• WORK INSTRUCTION: When you copy the entries, match them exactly and omit the pictures.

• PROVIDED RECORDS:
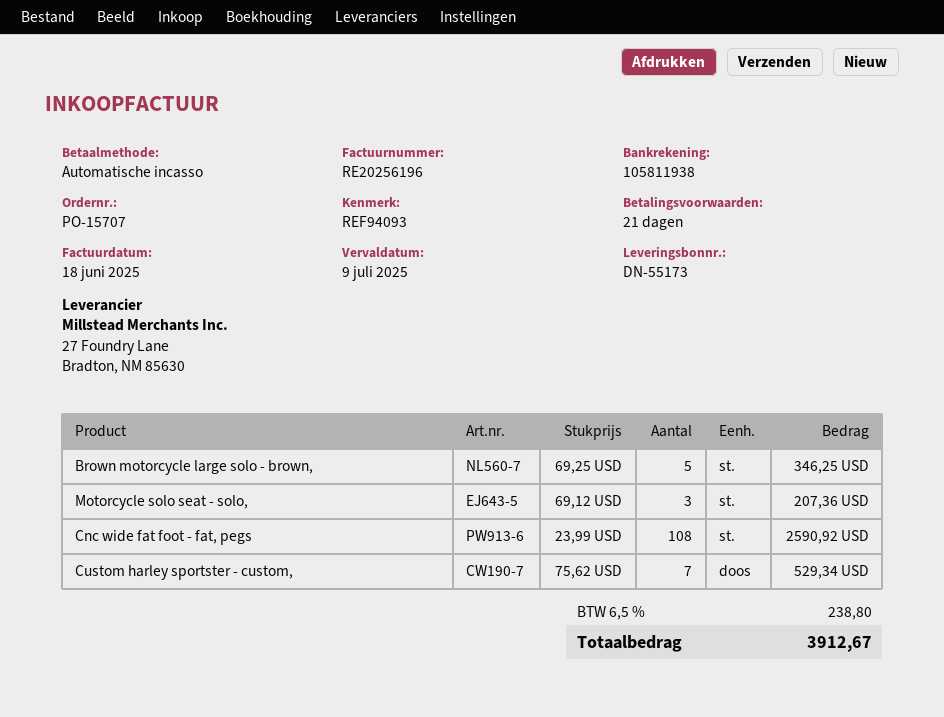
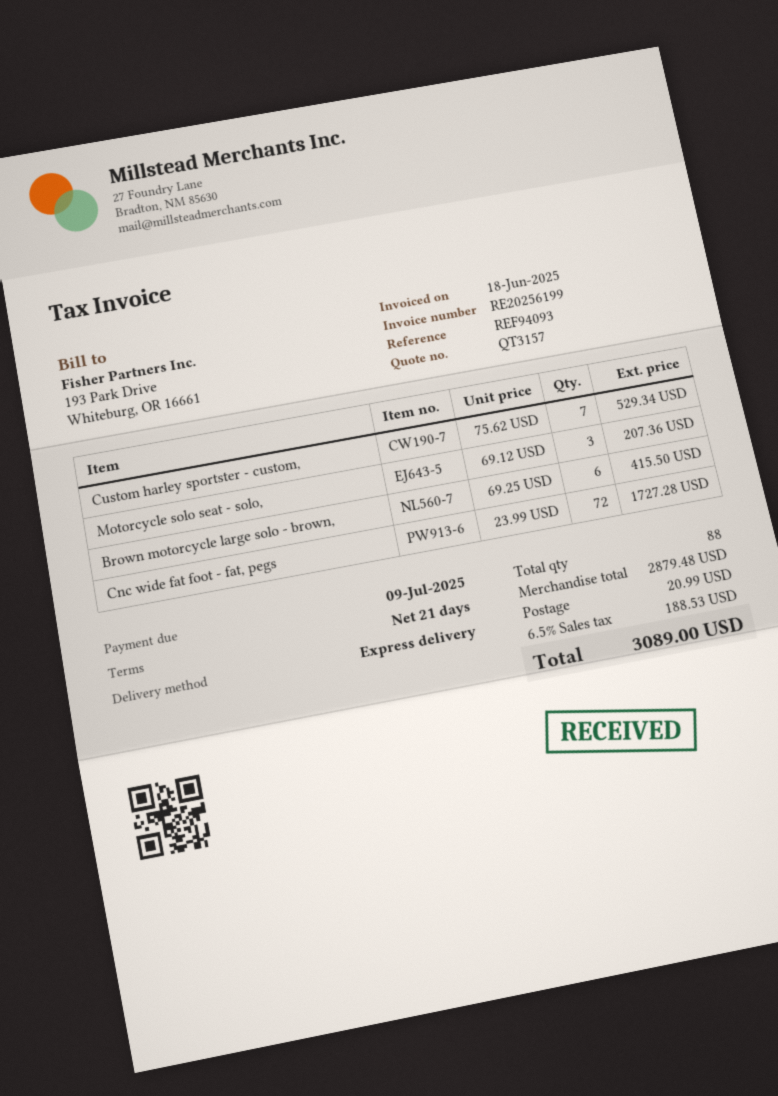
invoice number: RE20256196 -> RE20256199
Brown motorcycle large solo - brown,: 5 x 69.25 = 346.25 -> 6 x 69.25 = 415.50
Cnc wide fat foot - fat, pegs: 108 x 23.99 = 2590.92 -> 72 x 23.99 = 1727.28
shipping: none -> 20.99
tax: 6.5% = 238.80 -> 6.5% = 188.53
total: 3912.67 -> 3089.00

• SOLUTION TO THE PROBLEM:
invoice number: RE20256196 -> RE20256199
Brown motorcycle large solo - brown,: 5 x 69.25 = 346.25 -> 6 x 69.25 = 415.50
Cnc wide fat foot - fat, pegs: 108 x 23.99 = 2590.92 -> 72 x 23.99 = 1727.28
shipping: none -> 20.99
tax: 6.5% = 238.80 -> 6.5% = 188.53
total: 3912.67 -> 3089.00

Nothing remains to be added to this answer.